4. Citação retirada do artigo de Euclydes Antônio dos Santos Filho, Dano Moral à Pessoa Jurídica, Âmbito Jurídico. Disponível em: <www.ambito-jurídico.com.br> Acesso em 29.agos.2002.

   

BIBLIOGRAFIA

BEVILÁQUA, Clóvis. Theoria Geral do Direito Civil. Campinas: Red Livros, 1999.

FILHO, Euclydes Antônio dos Santos, Dano Moral à Pessoa Jurídica, Âmbito Jurídico. Disponível em: <www.ambito-jurídico.com.br> Acesso em 29.agos.2002.

GOMES, Luiz Roldão de Freitas. Noção de Pessoa no Direito Brasileiro, Revista de Direito Civil, Imobiliário, Agrário e Empresarial, ano 16, nº 61. São Paulo: RT, julho/setembro 1992.

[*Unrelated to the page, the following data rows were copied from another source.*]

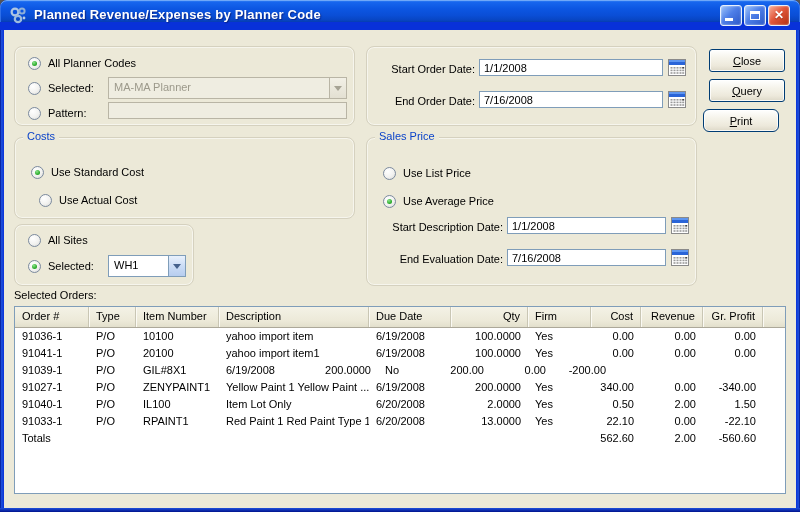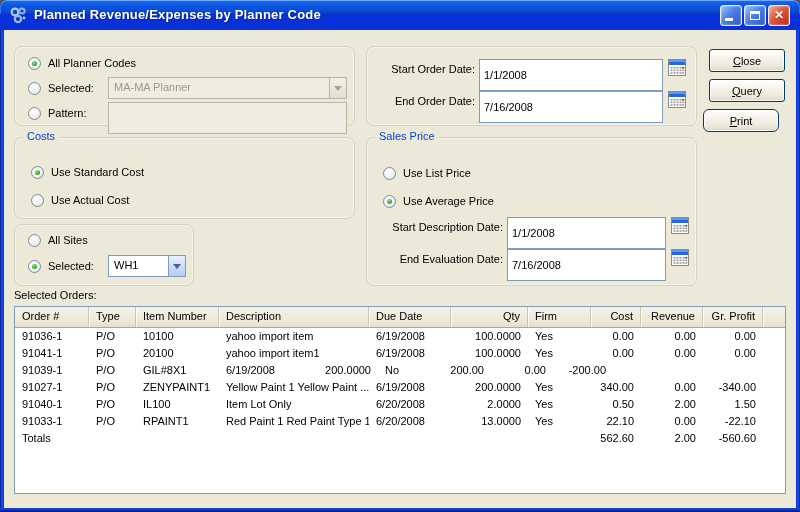--- a/index.html
+++ b/index.html
@@ -10,7 +10,7 @@
 
   
   .titlebar {
-    position:absolute; left:0; top:0; width:800px; height:14px;
+    position:absolute; left:0; top:0; width:800px; height:22px;
     background:linear-gradient(180deg,#4A96F8 0%,#1766EE 9%,#0C56E2 40%,#0A4ED6 70%,#0845C2 92%,#063DB0 100%);
     border-radius:7px 7px 0 0;
     box-shadow:inset 0 1px 0 #6FA8F8, inset 1px 0 0 #2F6FE8, inset -1px 0 0 #2F6FE8;

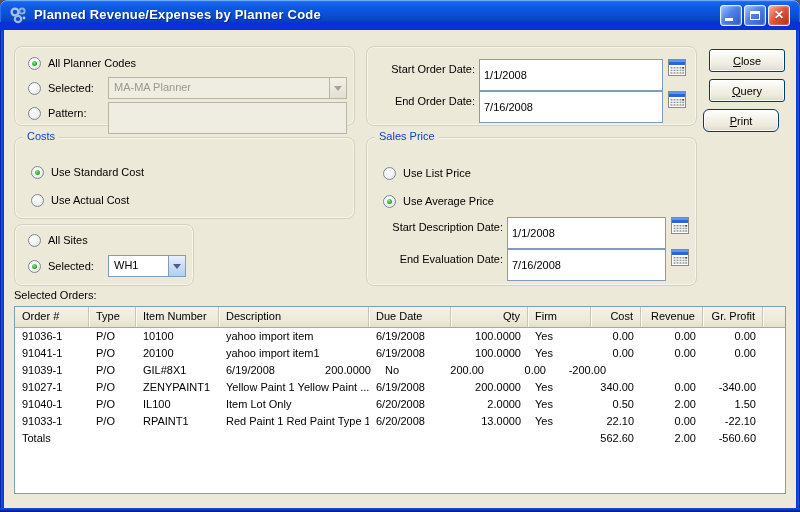--- a/index.html
+++ b/index.html
@@ -60,7 +60,7 @@
 
   
   .textfield {
-    position:absolute; height:32px; border:1px solid #7F9DB9; background:#fff;
+    position:absolute; height:17px; border:1px solid #7F9DB9; background:#fff;
     font-family:"Liberation Sans", sans-serif; font-size:11px; padding:0 4px; color:#000;
   }
   .textfield.disabled { background:#EFEDE1; border-color:#B9B5A5; color:#8B887A; }

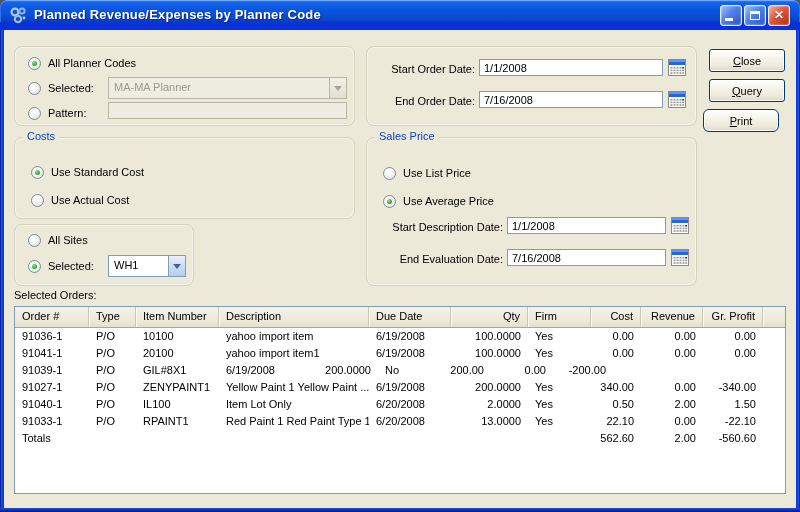--- a/index.html
+++ b/index.html
@@ -222,7 +222,7 @@
       <span class="radio checked"></span>
       <span class="radio-label">Use Standard Cost</span>
     </div>
-    <div class="radio-row" style="left:16px;top:54px;">
+    <div class="radio-row" style="left:24px;top:54px;">
       <span class="radio"></span>
       <span class="radio-label">Use Actual Cost</span>
     </div>

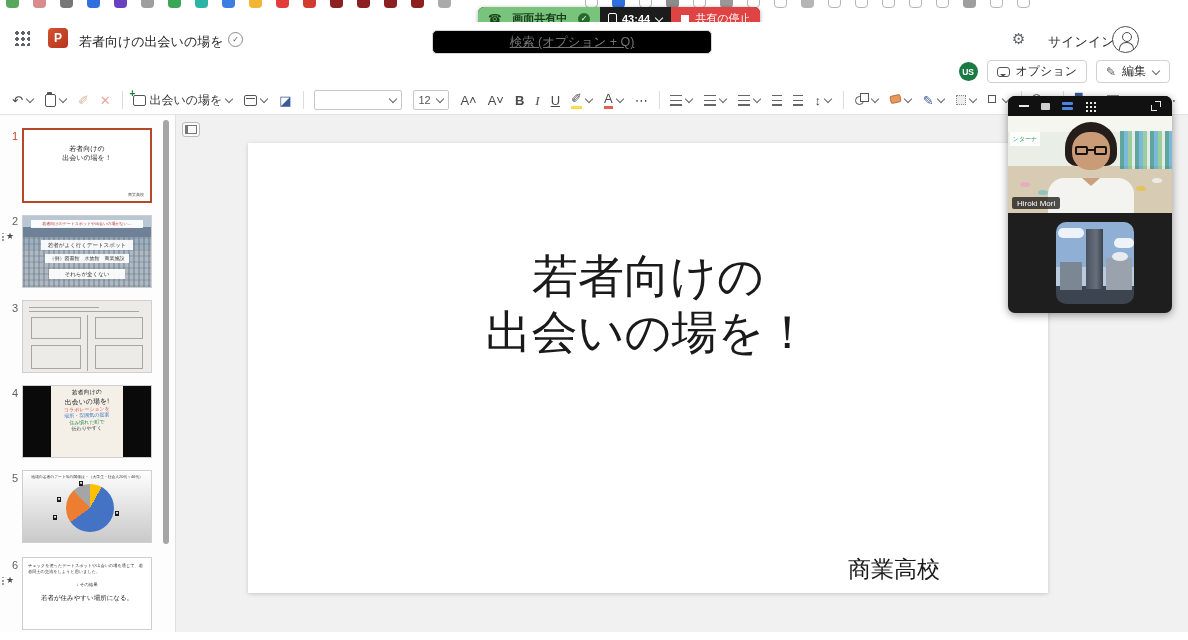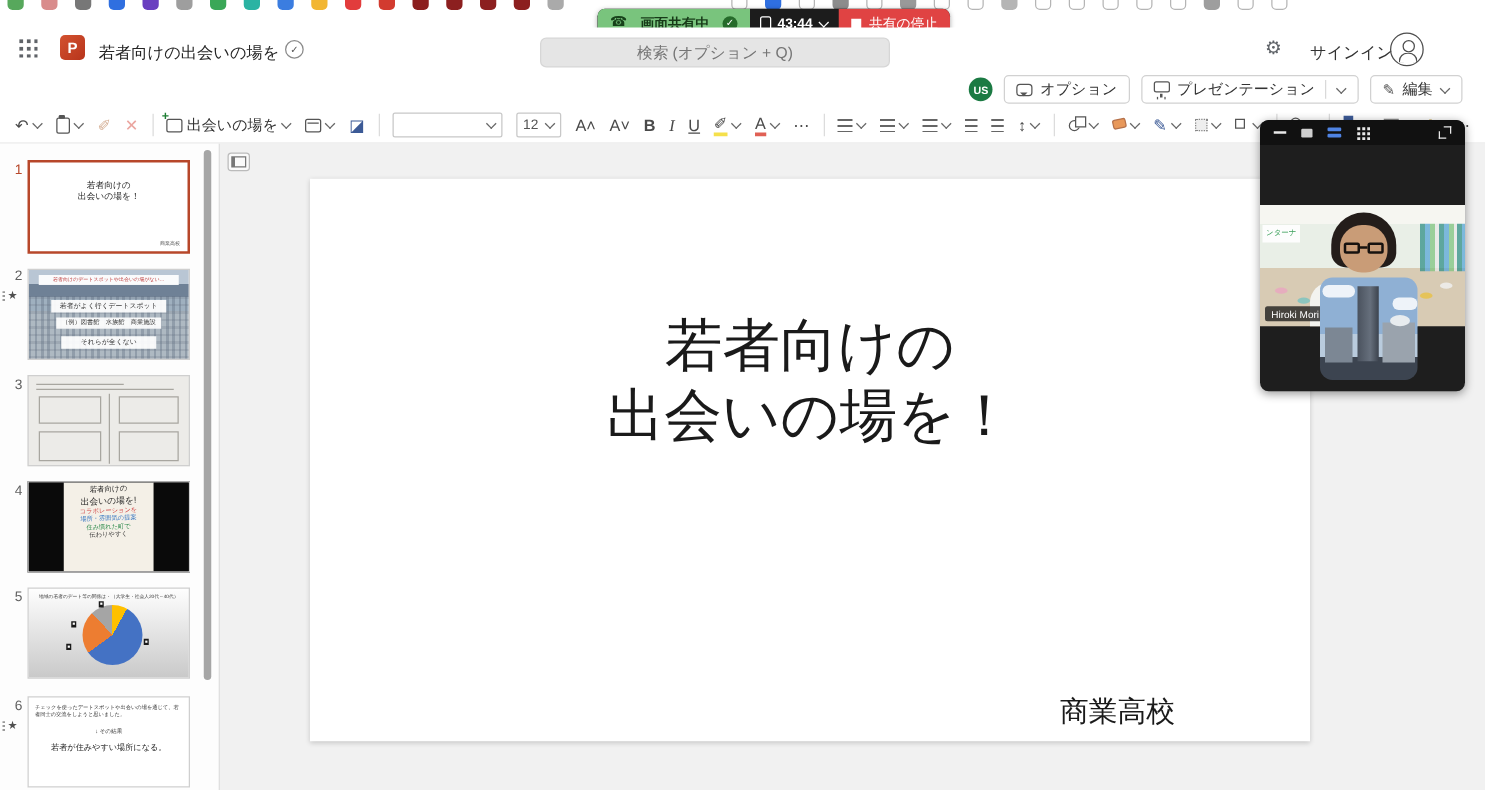--- a/index.html
+++ b/index.html
@@ -42,8 +42,8 @@
   .i-cloudcheck { position:absolute; left:228px; top:10px; width:15px; height:15px; border-radius:50%;
                   border:1.2px solid #8a8a8a; color:#555; font-size:8px; display:flex; align-items:center; justify-content:center; }
   #search-box { position:absolute; left:432px; top:8px; width:280px; height:24px; border:1px solid #d6d6d6;
-                border-radius:5px; background:#e5e5e5; font-size:12.5px; color:#757575; text-align:center;
-                font-family:inherit; }
+                border-radius:5px; background:#000000; font-size:12.5px; color:#757575; text-align:center;
+                font-family:inherit;text-decoration:underline; }
   .i-gear { position:absolute; left:1012px; top:9px; font-size:15px; color:#5f6368; line-height:1; }
   .signin-label { position:absolute; left:1048px; top:11px; font-size:13px; color:#333; }
   .i-person-circle { position:absolute; left:1112px; top:4px; width:27px; height:27px; border:1.5px solid #4d4d4d;

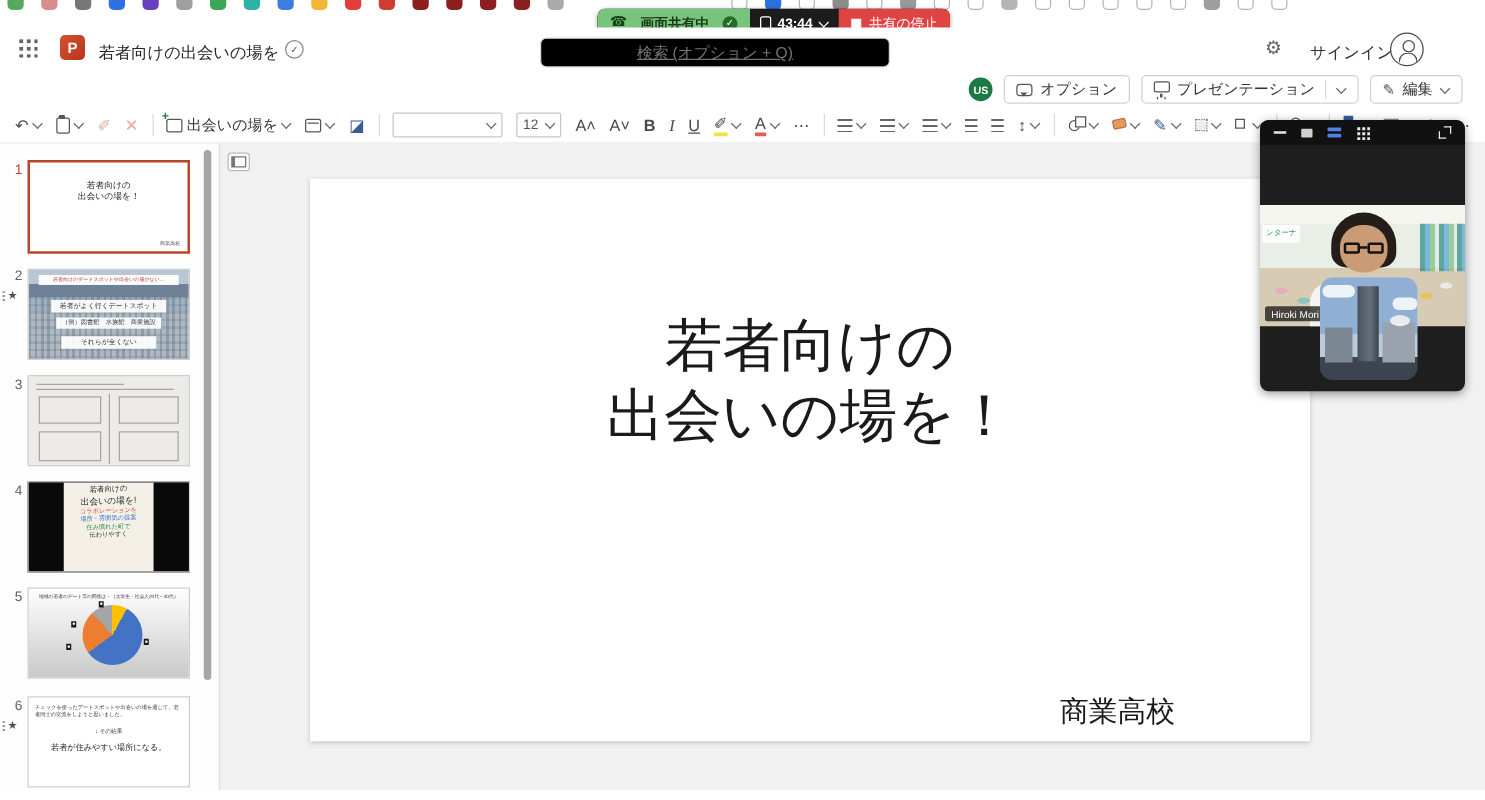--- a/index.html
+++ b/index.html
@@ -295,12 +295,6 @@
         <span>オプション</span>
       </span>
       <span class="hbtn clickable">
-        <span class="i-present"></span>
-        <span>プレゼンテーション</span>
-        <span class="sep"></span>
-        <span class="chev"></span>
-      </span>
-      <span class="hbtn clickable">
         <span class="i-pencil">✎</span>
         <span>編集</span>
         <span class="chev"></span>

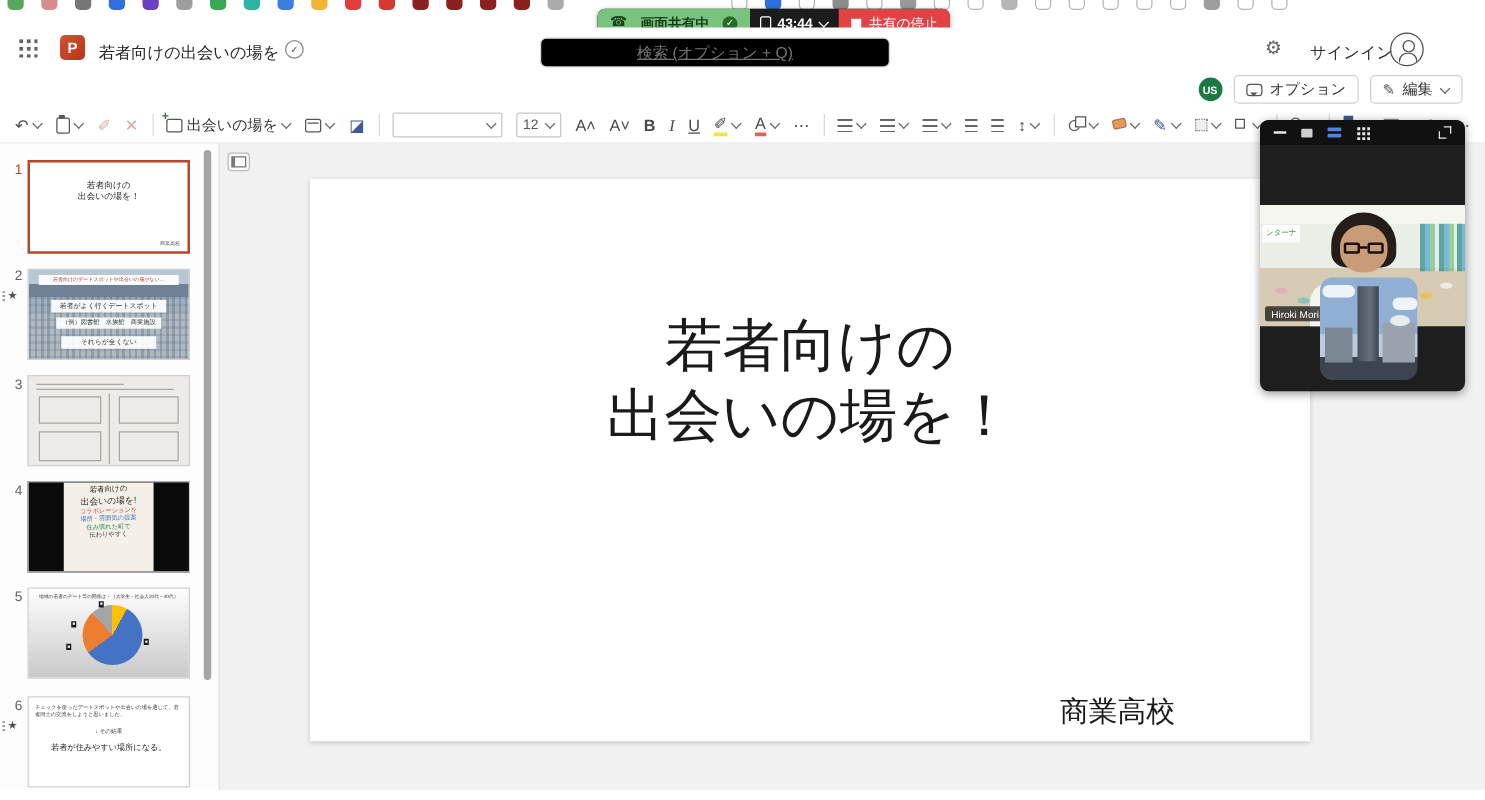--- a/index.html
+++ b/index.html
@@ -189,8 +189,8 @@
                       border-top:1.5px solid #e8e8e8; border-right:1.5px solid #e8e8e8; }
   .i-expand::after { content:""; position:absolute; left:0; bottom:0; width:5px; height:5px;
                      border-bottom:1.5px solid #e8e8e8; border-left:1.5px solid #e8e8e8; }
-  #zp-video { position:relative; width:180px; height:97px; overflow:hidden;
-              background:linear-gradient(#f6f6f1 0 16%,#e9efe7 16% 52%,#d8cbb4 52% 100%);margin-top:48px; }
+  #zp-video { position:relative; width:164px; height:97px; overflow:hidden;
+              background:linear-gradient(#f6f6f1 0 16%,#e9efe7 16% 52%,#d8cbb4 52% 100%); }
   .vd-sign { position:absolute; left:2px; top:16px; width:30px; height:14px; background:#fdfdfd;
              color:#3aa05a; font-size:6px; line-height:14px; text-align:center; overflow:hidden; }
   .vd-shelf { position:absolute; right:0; top:15px; width:52px; height:38px;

LOBO, Paulo Luiz Neto Lobo. Função Atual da Pessoa Jurídica. Revista de Direito Civil, Imobiliário, Agrário e Empresarial, ano 12, nº 46. São Paulo: RT, outubro/dezembro 1988.

MARQUES, Cláudia Lima. Contratos no Código de Defesa do Consumidor, 3. ed. São Paulo: Revista dos Tribunais, 1999.

REQUIÃO, Rubens. Curso de Direito Comercial, 23. ed. São Paulo, 1998. Vol I.

REQUIÃO, Rubens. Aspectos Modernos de Direito Comercial, 2. ed. São Paulo: Saraiva,1988.